---------- Provided data

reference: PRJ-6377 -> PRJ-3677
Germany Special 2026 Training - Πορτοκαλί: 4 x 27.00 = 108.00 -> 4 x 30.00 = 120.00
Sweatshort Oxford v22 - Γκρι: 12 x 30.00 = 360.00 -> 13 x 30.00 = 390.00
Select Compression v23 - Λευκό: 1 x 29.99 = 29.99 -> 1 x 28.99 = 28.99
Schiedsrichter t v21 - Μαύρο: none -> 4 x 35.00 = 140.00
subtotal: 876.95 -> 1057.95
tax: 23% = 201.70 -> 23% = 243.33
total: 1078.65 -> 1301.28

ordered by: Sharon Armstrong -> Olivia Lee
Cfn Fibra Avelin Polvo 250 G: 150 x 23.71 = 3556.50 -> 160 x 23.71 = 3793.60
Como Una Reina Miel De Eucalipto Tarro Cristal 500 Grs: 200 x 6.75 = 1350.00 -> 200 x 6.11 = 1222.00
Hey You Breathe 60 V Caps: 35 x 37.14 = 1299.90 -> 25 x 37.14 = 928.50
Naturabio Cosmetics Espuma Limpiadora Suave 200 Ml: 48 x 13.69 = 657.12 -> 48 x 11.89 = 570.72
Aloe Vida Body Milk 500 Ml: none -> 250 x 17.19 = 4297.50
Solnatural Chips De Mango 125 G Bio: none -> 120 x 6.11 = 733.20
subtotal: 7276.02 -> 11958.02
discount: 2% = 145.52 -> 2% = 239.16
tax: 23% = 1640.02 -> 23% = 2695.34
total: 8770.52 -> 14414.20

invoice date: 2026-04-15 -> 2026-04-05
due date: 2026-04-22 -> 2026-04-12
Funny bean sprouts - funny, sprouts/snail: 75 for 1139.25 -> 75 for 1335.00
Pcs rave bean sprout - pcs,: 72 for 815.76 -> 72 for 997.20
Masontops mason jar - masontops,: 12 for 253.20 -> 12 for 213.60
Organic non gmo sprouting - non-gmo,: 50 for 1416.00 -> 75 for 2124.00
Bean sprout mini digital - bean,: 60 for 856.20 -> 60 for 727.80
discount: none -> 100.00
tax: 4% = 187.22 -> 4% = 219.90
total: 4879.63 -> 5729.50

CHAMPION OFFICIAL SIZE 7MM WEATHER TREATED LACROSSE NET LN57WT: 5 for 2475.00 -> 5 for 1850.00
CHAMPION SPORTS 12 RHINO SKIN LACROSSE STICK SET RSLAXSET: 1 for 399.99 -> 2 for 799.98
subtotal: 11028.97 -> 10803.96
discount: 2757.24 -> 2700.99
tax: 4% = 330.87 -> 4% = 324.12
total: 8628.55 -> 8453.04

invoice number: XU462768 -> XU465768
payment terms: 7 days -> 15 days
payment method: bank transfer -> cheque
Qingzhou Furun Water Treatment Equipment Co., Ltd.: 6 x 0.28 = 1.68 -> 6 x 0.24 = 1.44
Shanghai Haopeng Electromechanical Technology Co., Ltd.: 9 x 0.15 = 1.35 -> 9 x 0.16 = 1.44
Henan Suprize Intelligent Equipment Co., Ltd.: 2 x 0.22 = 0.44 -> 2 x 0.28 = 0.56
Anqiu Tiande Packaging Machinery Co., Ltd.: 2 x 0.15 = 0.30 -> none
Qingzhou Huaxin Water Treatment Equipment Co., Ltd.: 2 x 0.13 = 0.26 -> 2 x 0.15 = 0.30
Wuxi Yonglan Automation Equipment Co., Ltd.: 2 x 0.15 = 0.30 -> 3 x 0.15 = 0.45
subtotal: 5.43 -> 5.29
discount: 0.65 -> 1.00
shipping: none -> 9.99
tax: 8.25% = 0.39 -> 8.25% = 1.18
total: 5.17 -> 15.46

--------------------

Activity: Output the records above, each one exactly, with none left out.

Task solution:
reference: PRJ-6377 -> PRJ-3677
Germany Special 2026 Training - Πορτοκαλί: 4 x 27.00 = 108.00 -> 4 x 30.00 = 120.00
Sweatshort Oxford v22 - Γκρι: 12 x 30.00 = 360.00 -> 13 x 30.00 = 390.00
Select Compression v23 - Λευκό: 1 x 29.99 = 29.99 -> 1 x 28.99 = 28.99
Schiedsrichter t v21 - Μαύρο: none -> 4 x 35.00 = 140.00
subtotal: 876.95 -> 1057.95
tax: 23% = 201.70 -> 23% = 243.33
total: 1078.65 -> 1301.28

ordered by: Sharon Armstrong -> Olivia Lee
Cfn Fibra Avelin Polvo 250 G: 150 x 23.71 = 3556.50 -> 160 x 23.71 = 3793.60
Como Una Reina Miel De Eucalipto Tarro Cristal 500 Grs: 200 x 6.75 = 1350.00 -> 200 x 6.11 = 1222.00
Hey You Breathe 60 V Caps: 35 x 37.14 = 1299.90 -> 25 x 37.14 = 928.50
Naturabio Cosmetics Espuma Limpiadora Suave 200 Ml: 48 x 13.69 = 657.12 -> 48 x 11.89 = 570.72
Aloe Vida Body Milk 500 Ml: none -> 250 x 17.19 = 4297.50
Solnatural Chips De Mango 125 G Bio: none -> 120 x 6.11 = 733.20
subtotal: 7276.02 -> 11958.02
discount: 2% = 145.52 -> 2% = 239.16
tax: 23% = 1640.02 -> 23% = 2695.34
total: 8770.52 -> 14414.20

invoice date: 2026-04-15 -> 2026-04-05
due date: 2026-04-22 -> 2026-04-12
Funny bean sprouts - funny, sprouts/snail: 75 for 1139.25 -> 75 for 1335.00
Pcs rave bean sprout - pcs,: 72 for 815.76 -> 72 for 997.20
Masontops mason jar - masontops,: 12 for 253.20 -> 12 for 213.60
Organic non gmo sprouting - non-gmo,: 50 for 1416.00 -> 75 for 2124.00
Bean sprout mini digital - bean,: 60 for 856.20 -> 60 for 727.80
discount: none -> 100.00
tax: 4% = 187.22 -> 4% = 219.90
total: 4879.63 -> 5729.50

CHAMPION OFFICIAL SIZE 7MM WEATHER TREATED LACROSSE NET LN57WT: 5 for 2475.00 -> 5 for 1850.00
CHAMPION SPORTS 12 RHINO SKIN LACROSSE STICK SET RSLAXSET: 1 for 399.99 -> 2 for 799.98
subtotal: 11028.97 -> 10803.96
discount: 2757.24 -> 2700.99
tax: 4% = 330.87 -> 4% = 324.12
total: 8628.55 -> 8453.04

invoice number: XU462768 -> XU465768
payment terms: 7 days -> 15 days
payment method: bank transfer -> cheque
Qingzhou Furun Water Treatment Equipment Co., Ltd.: 6 x 0.28 = 1.68 -> 6 x 0.24 = 1.44
Shanghai Haopeng Electromechanical Technology Co., Ltd.: 9 x 0.15 = 1.35 -> 9 x 0.16 = 1.44
Henan Suprize Intelligent Equipment Co., Ltd.: 2 x 0.22 = 0.44 -> 2 x 0.28 = 0.56
Anqiu Tiande Packaging Machinery Co., Ltd.: 2 x 0.15 = 0.30 -> none
Qingzhou Huaxin Water Treatment Equipment Co., Ltd.: 2 x 0.13 = 0.26 -> 2 x 0.15 = 0.30
Wuxi Yonglan Automation Equipment Co., Ltd.: 2 x 0.15 = 0.30 -> 3 x 0.15 = 0.45
subtotal: 5.43 -> 5.29
discount: 0.65 -> 1.00
shipping: none -> 9.99
tax: 8.25% = 0.39 -> 8.25% = 1.18
total: 5.17 -> 15.46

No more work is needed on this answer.